*** Block opens ***

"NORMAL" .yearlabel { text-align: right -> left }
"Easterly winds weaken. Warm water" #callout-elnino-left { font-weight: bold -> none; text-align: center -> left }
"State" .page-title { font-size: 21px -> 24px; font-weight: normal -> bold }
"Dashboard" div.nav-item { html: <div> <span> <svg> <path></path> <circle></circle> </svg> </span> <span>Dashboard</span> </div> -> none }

*** Block closes ***
*** Block opens ***

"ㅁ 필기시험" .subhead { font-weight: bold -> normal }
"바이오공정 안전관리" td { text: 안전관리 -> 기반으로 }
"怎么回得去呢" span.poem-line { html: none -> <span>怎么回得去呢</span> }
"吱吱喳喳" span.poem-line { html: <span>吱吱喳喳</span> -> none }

*** Block closes ***
*** Block opens ***

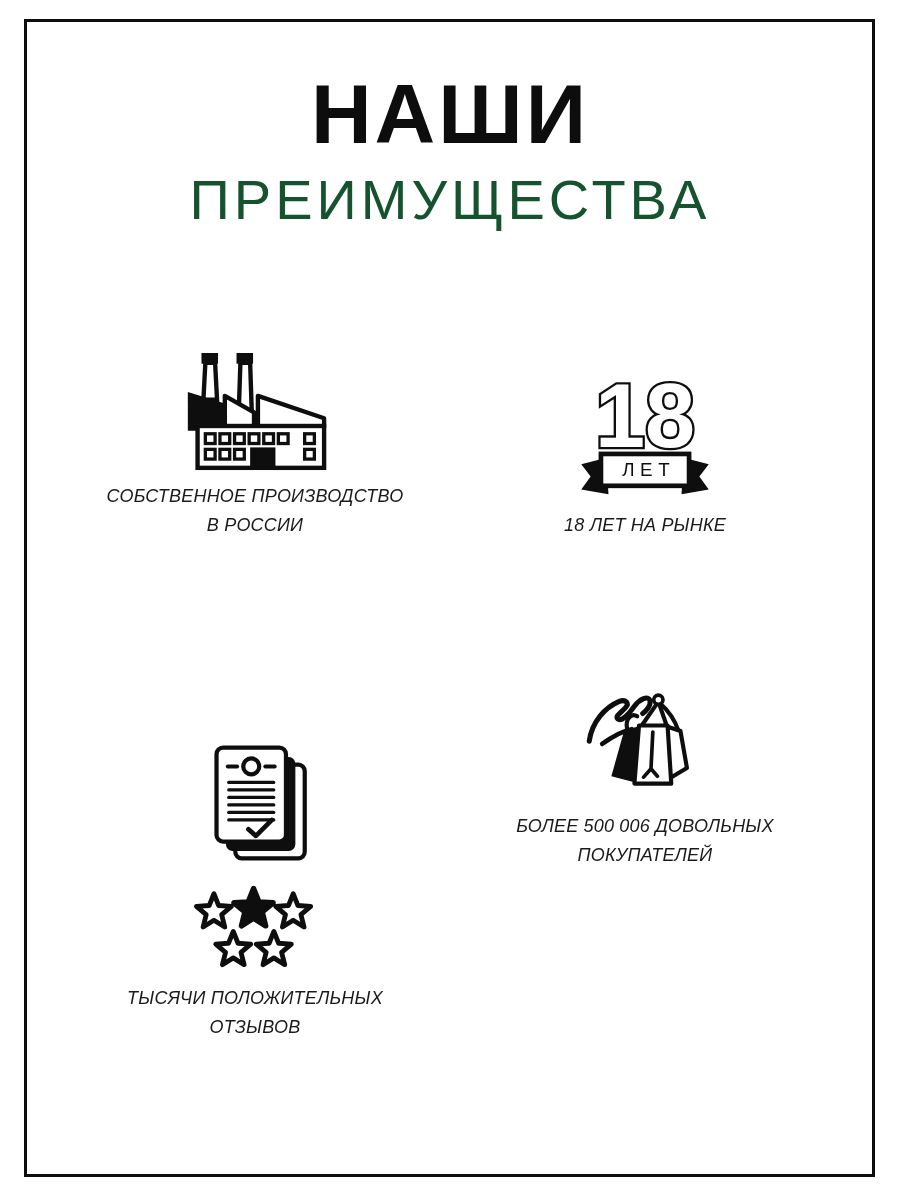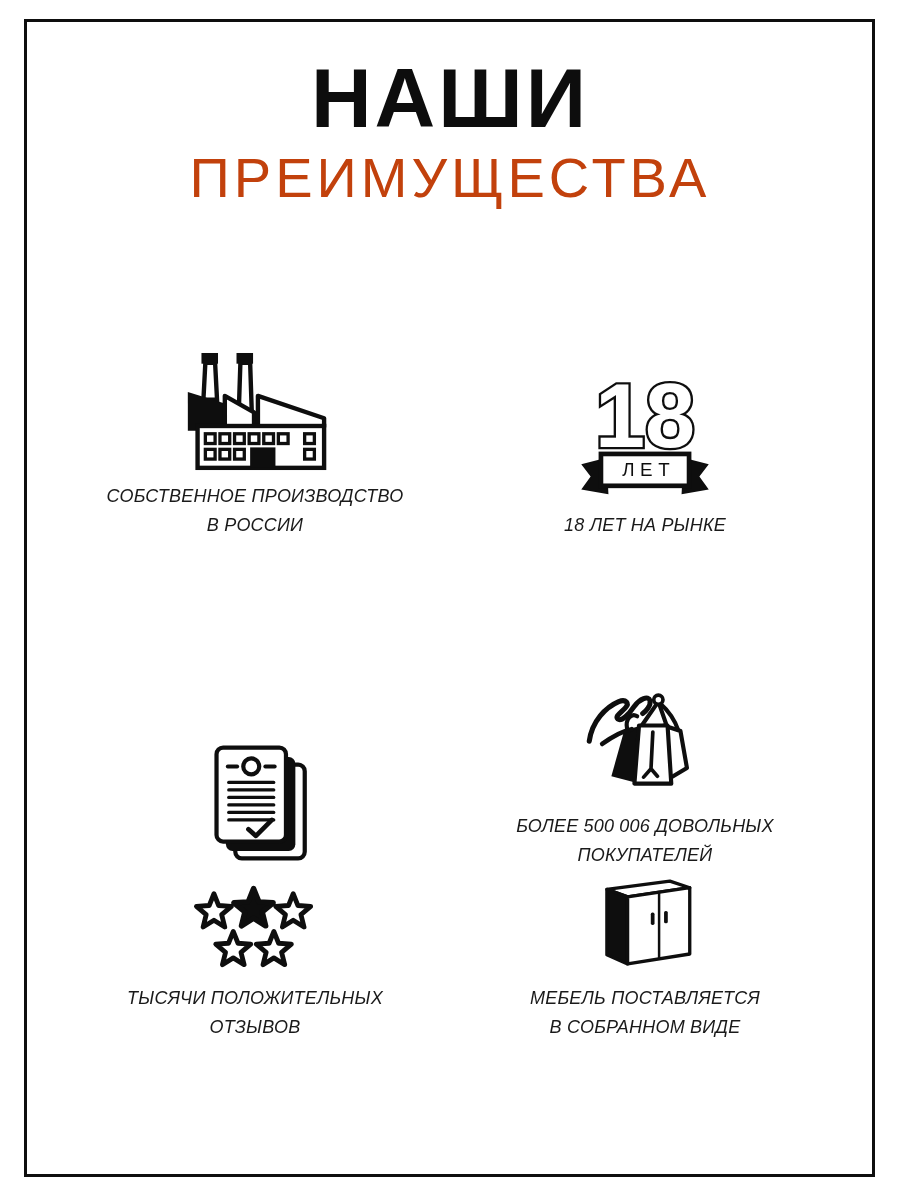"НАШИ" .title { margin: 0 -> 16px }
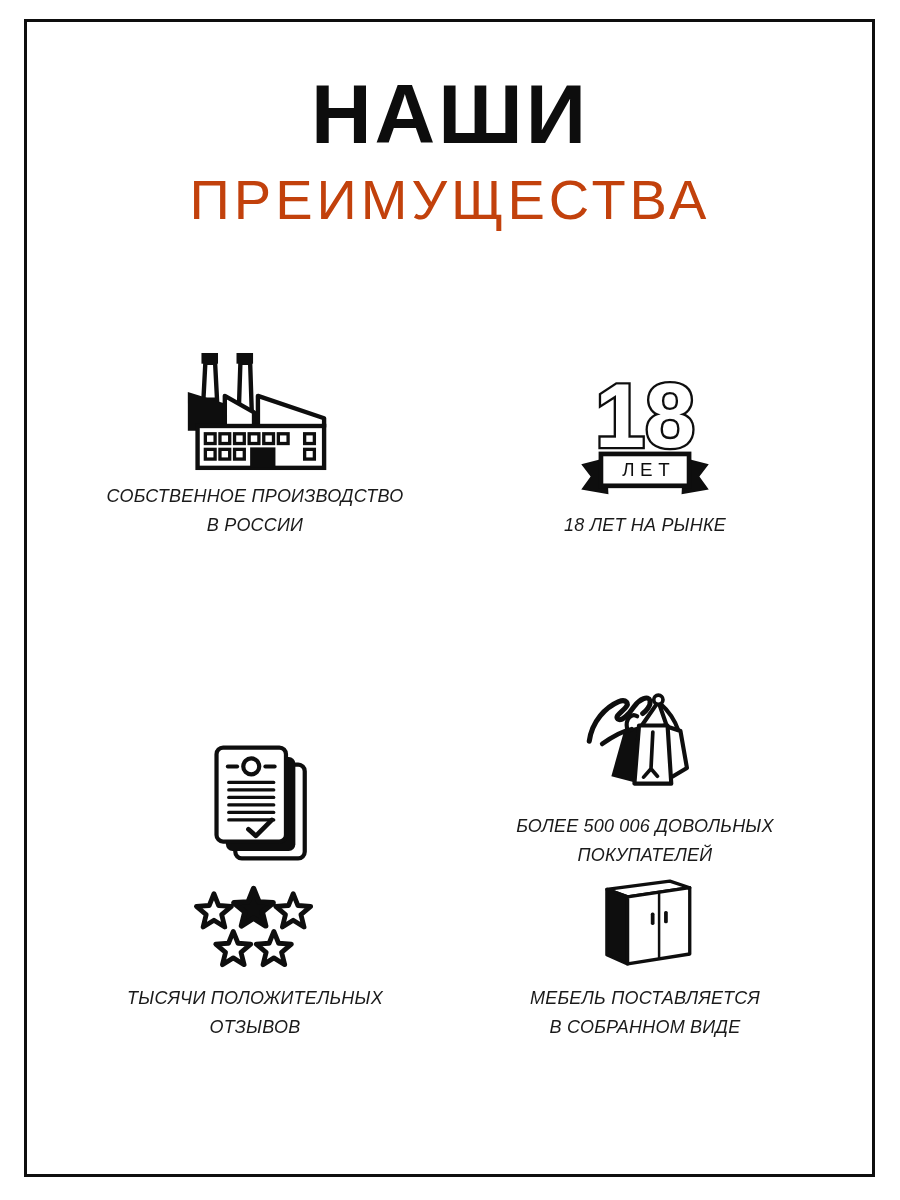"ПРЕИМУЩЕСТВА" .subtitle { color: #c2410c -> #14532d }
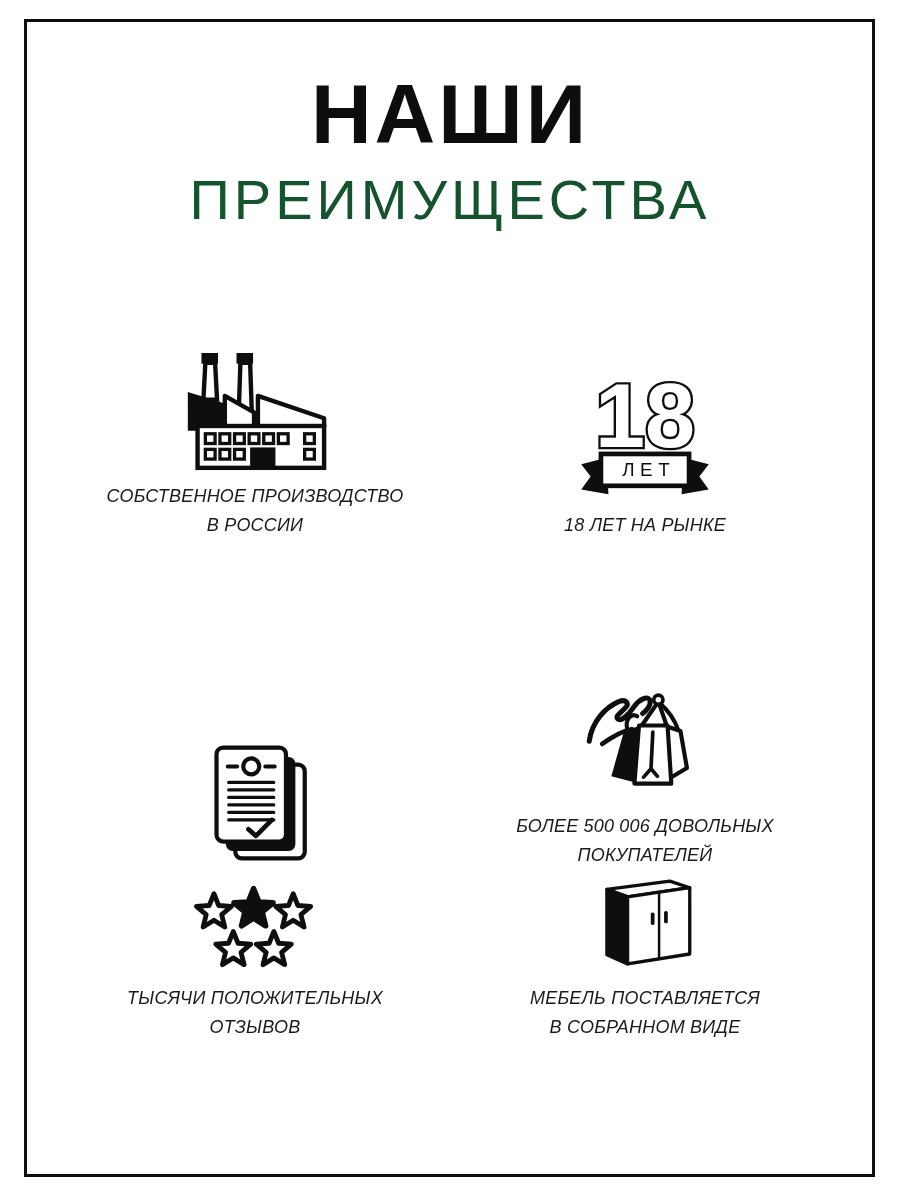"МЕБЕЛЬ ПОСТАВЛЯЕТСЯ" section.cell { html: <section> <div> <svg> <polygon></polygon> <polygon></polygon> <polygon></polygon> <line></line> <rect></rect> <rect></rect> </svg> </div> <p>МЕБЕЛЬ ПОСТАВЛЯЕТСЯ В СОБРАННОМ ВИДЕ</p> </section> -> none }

*** Block closes ***

Among the entries above, the lines between the ones containing "text-align: right ->" and "html: <div> <span>", inclusive, are to be transcribed exactly. No other line is to be given.

"NORMAL" .yearlabel { text-align: right -> left }
"Easterly winds weaken. Warm water" #callout-elnino-left { font-weight: bold -> none; text-align: center -> left }
"State" .page-title { font-size: 21px -> 24px; font-weight: normal -> bold }
"Dashboard" div.nav-item { html: <div> <span> <svg> <path></path> <circle></circle> </svg> </span> <span>Dashboard</span> </div> -> none }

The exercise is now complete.